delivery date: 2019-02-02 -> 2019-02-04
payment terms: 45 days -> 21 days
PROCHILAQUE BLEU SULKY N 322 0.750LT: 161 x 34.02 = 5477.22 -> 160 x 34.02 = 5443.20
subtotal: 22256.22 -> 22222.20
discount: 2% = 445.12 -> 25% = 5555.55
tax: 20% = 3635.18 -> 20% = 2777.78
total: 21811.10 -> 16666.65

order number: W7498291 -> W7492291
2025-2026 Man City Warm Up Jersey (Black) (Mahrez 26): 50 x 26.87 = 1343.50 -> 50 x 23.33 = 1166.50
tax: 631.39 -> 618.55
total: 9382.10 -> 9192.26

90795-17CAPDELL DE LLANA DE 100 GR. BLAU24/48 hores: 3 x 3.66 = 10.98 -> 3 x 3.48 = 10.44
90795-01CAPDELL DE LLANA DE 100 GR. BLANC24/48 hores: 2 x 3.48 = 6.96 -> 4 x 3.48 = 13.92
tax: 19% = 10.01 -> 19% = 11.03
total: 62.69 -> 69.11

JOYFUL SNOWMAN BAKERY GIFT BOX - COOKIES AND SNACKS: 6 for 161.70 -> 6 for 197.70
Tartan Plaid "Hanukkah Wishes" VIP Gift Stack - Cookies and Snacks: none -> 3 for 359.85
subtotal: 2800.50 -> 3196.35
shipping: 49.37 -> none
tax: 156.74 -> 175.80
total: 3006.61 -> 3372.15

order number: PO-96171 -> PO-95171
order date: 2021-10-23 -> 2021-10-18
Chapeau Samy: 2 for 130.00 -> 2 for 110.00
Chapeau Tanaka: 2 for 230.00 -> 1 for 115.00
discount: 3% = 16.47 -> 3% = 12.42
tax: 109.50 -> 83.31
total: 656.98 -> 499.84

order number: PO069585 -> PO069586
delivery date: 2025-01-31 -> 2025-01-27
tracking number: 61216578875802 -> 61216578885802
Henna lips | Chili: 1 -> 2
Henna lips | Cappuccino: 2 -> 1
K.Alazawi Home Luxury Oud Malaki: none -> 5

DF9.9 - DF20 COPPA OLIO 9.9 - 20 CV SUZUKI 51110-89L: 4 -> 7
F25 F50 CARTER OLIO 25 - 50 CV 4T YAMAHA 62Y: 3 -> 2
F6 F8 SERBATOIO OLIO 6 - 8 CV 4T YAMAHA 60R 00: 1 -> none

→ **Problem**: In the data above, how many lines include the word "OLIO"? Answer with the number only.

→ **Output of the exercise**: 3